Data visualization provides insights that are more digestible, customized to meet specific informational needs of your audience, and reduce the likelihood of individuals misunderstanding or misinterpreting the data you’re sharing. By presenting your data in a visual manner it streamlines your communication and your optimization or strategic initiatives. Beyond increasing effectiveness, data visualization makes receiving buy-in much easier. However, data visualization can be overdone. It’s important that your story doesn’t get lost in the presentation, so ensure your visuals don’t distract from the data you’re trying to showcase. Establish your goals, determine the ‘why’ and the ‘what’ before you start, this will keep your visuals effective and reduce the likelihood of unnecessary complexity. Select the data that matters, sometimes we add fluffy vanity metrics to help ease the conversation, if you effectively present your data in a visually appealing way, that becomes unneeded.

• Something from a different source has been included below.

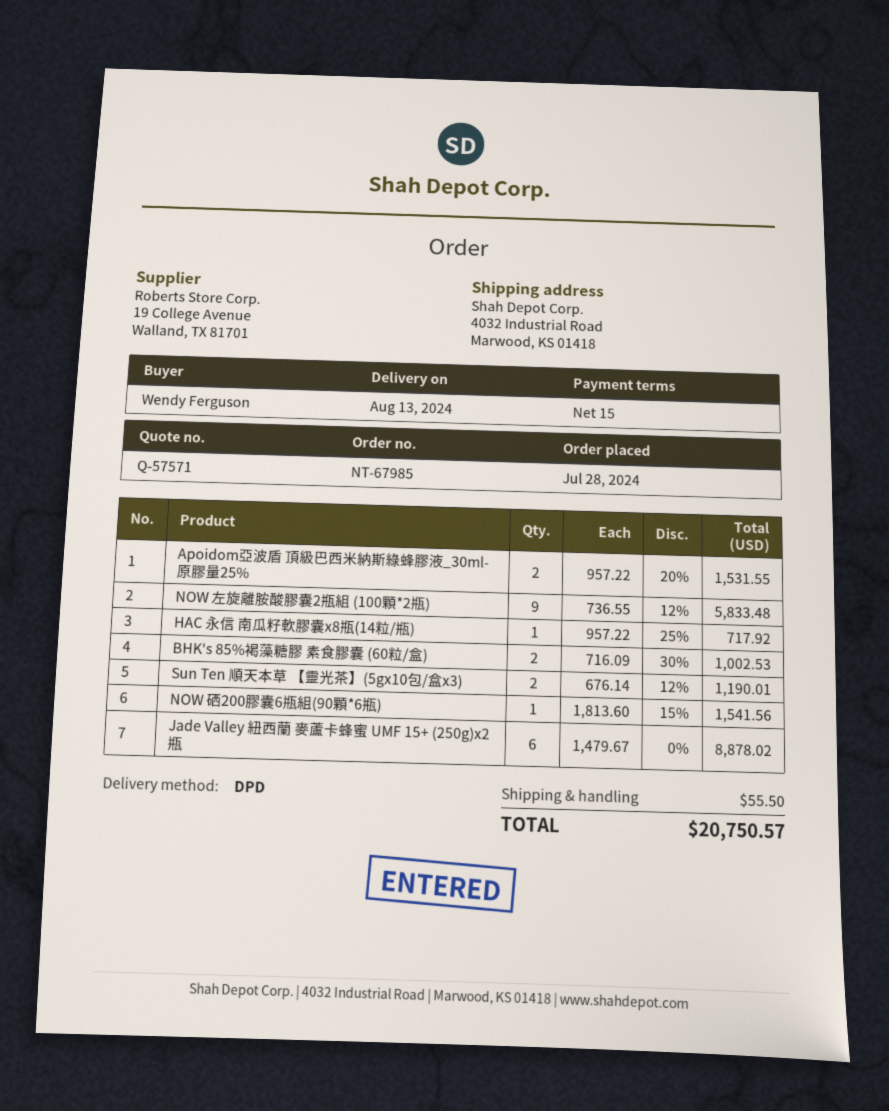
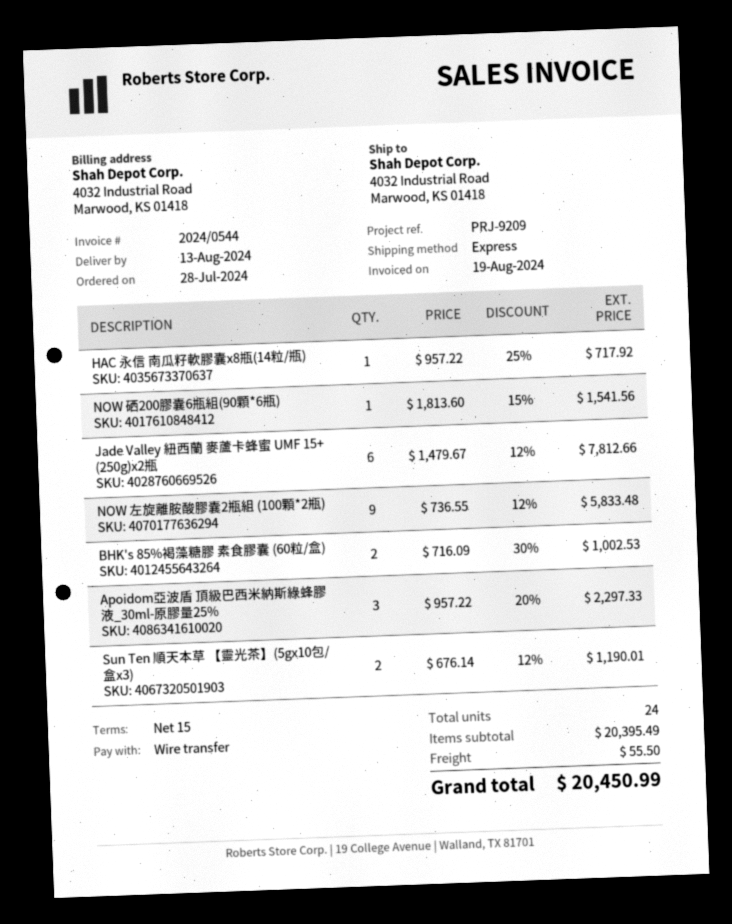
shipping method: DPD -> express
Apoidom亞波盾 頂級巴西米納斯綠蜂膠液_30ml-原膠量25%: 2 x 957.22 - 20% = 1531.55 -> 3 x 957.22 - 20% = 2297.33
Jade Valley 紐西蘭 麥蘆卡蜂蜜 UMF 15+ (250g)x2瓶: 6 x 1479.67 = 8878.02 -> 6 x 1479.67 - 12% = 7812.66
total: 20750.57 -> 20450.99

Remember that people process images exponentially faster than text, which is why you’ll likely revisit the written portions of this blog. Your data doesn’t have to be a point of contention, it can be the solution. If you need help translating your data into visually appealing stories or setting up a dashboard for your campaigns in Google Data Studio, contact us. We can help you set up a template with an experienced digital marketing expert for free. You can also check out this popular webinar to find more information on data visualization for healthcare.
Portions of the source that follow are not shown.